Name: Valentin Rech, 2018-01
Handlungsbereitschaft und ihre Beeinflussung
Definition
Die Handlungsbereitschaft beschreibt die Motivation eine bestimmte Handlung (z.B, eine Instinkthandlung) auszuführen. Sie wird dabei von inneren und äußeren Faktoren beeinflusst und ist somit ein Kontrollregler für das Ausführen von Handlungen.
Beeinflussung der Handlungsbereitschaft
Die Handlungsbereitschaft wird durch endogene (innere) und exogene (äußere) Faktoren beeinflusst:
Innere Faktoren gehen vom Individuum aus. Mögliche innere Einflussfaktoren sind z. B. Hunger, Durst, Müdigkeit, Lebensalter, Krankheiten oder Verletzungen, aber auch die hormonelle Situation und Erfahrungen des Lebewesens.
Äußere Einflussfaktoren werden von der Umwelt vorgegeben. Beispiele für exogene Faktoren sind Nahrungsangebot, Wetter, Temperatur, Konkurrenz oder auch Helligkeit.
Das Prinzip der doppelten Quantifizierung
Die Höhe der Handlungsbereitschaft eines Lebewesens und die Stärke eines Schlüsselreizes (z.B. das Erblicken von Beute) bestimmen die Intensität der Reaktion bzw. des gezeigten Verhaltens. Man spricht daher vom Prinzip der doppelten Quantifizierung, also von der doppelten Beeinflussung eines gezeigten Verhaltens durch Handlungsbereitschaft und Schlüsselreiz.
Ist die Handlungsbereitschaft Nahrung aufzunehmen sehr hoch, da beispielsweise der endogene Faktor Hunger starken Einfluss hat, so wird das Lebewesen auch schlechte Nahrung aufnehmen, welche nur einen schwachen Schlüsselreiz auslöst. Die Handlungsbereitschaft übertrumpft in diesem Fall also den schwachen Reiz. Andererseits kann ein starker Schlüsselreiz (wie zum Beispiel gutes Futter) eine Handlung auslösen, auch wenn das Lebewesen keinen Hunger hat. Die Handlungsbereitschaft also sehr gering ist.
Das Kybernetische Modell
1973 veröffentlicht der Verhaltensbiologe Bernhard Hessenstein das Kybernetische Modell, welches unter Berücksichtigung der doppelten Quantifizierung auch das Prinzip der Rückkopplung einbezieht. Das Modell lässt sich vereinfacht wie folgt darstellen:
Betrachten wir wieder das Beispiel der Nahrungsaufnahme bzw. der Nahrung als komplexes Reizmuster. Der von ihr ausgehende Reiz wird im sogenannten Koinzidenzelement, einem fiktiven Steuerelement des Lebewesens, mit der Handlungsbereitschaft verrechnet. Ist die Summe von Handlungsbereitschaft und Schlüsselreiz, im Beispiel also von Hunger und Nahrung, hoch genug, so wird eine Reaktion ausgelöst (hier Nahrung aufgenommen). Diese wirkt sich wiederum auf den Versorgungszustand und somit abschwächend auf die Handlungsbereitschaft aus. Man spricht dabei von der negativen oder auch ökologischen Rückkopplung. Hat ein Lebewesen gerade Nahrung zu sich genommen, ist der Versorgungszustand gesättigt und die Handlungsbereitschaft erneut jagen zu gehen dementsprechend niedrig. Nach einer Zeit ohne Nahrungsaufnahme sinkt der Versorgungszustand wieder, was zur Folge hat, dass die Motivation bzw. Handlungsbereitschaft zur Nahrungsaufnahme wieder steigt.

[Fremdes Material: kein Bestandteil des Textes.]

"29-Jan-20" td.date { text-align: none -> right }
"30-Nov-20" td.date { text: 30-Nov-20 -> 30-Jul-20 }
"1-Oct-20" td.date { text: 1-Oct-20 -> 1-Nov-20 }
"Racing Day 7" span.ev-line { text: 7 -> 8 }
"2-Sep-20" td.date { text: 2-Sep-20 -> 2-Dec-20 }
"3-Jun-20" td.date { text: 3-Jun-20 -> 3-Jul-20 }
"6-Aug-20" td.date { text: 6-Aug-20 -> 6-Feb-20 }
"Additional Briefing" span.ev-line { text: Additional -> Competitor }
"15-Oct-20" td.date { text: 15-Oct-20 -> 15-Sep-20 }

Wenn eine Endhandlung längere Zeit nicht ausgeführt wurde, kommt es also zur Schwellenerniedrigung, welche ein Appetenzverhalten (die Suche nach dem Schlüsselreiz) auslöst. Die Handlungsbereitschaft ist somit auch für Appetenzverhalten und Erbkoordination verantwortlich.
Hierarchische Organisation der Handlungsbereitschaft
Offensichtlich hat nicht jede Handlungsbereitschaft den selben Stellenwert. Darauf baut das Modell der hierarchischen Organisation der Handlungsbereitschaften auf. Hierbei wird jeder erbkoordinierten Handlung eine Handlungsbereitschaft zugeordnet. Weitergehend werden die Handlungsbereitschaften in verschiedene Untergruppen eingeteilt. Diese werden wiederum einer Obergruppe zugeordnet. Somit hängen die verschiedenen Handlungsbereitschaften der Untergruppen, wie z. B. Brutpflege, Paarungsverhalten usw. immer unmittelbar mit der übergeordneten Handlungsbereitschaft (hier Fortpflanzung) zusammen.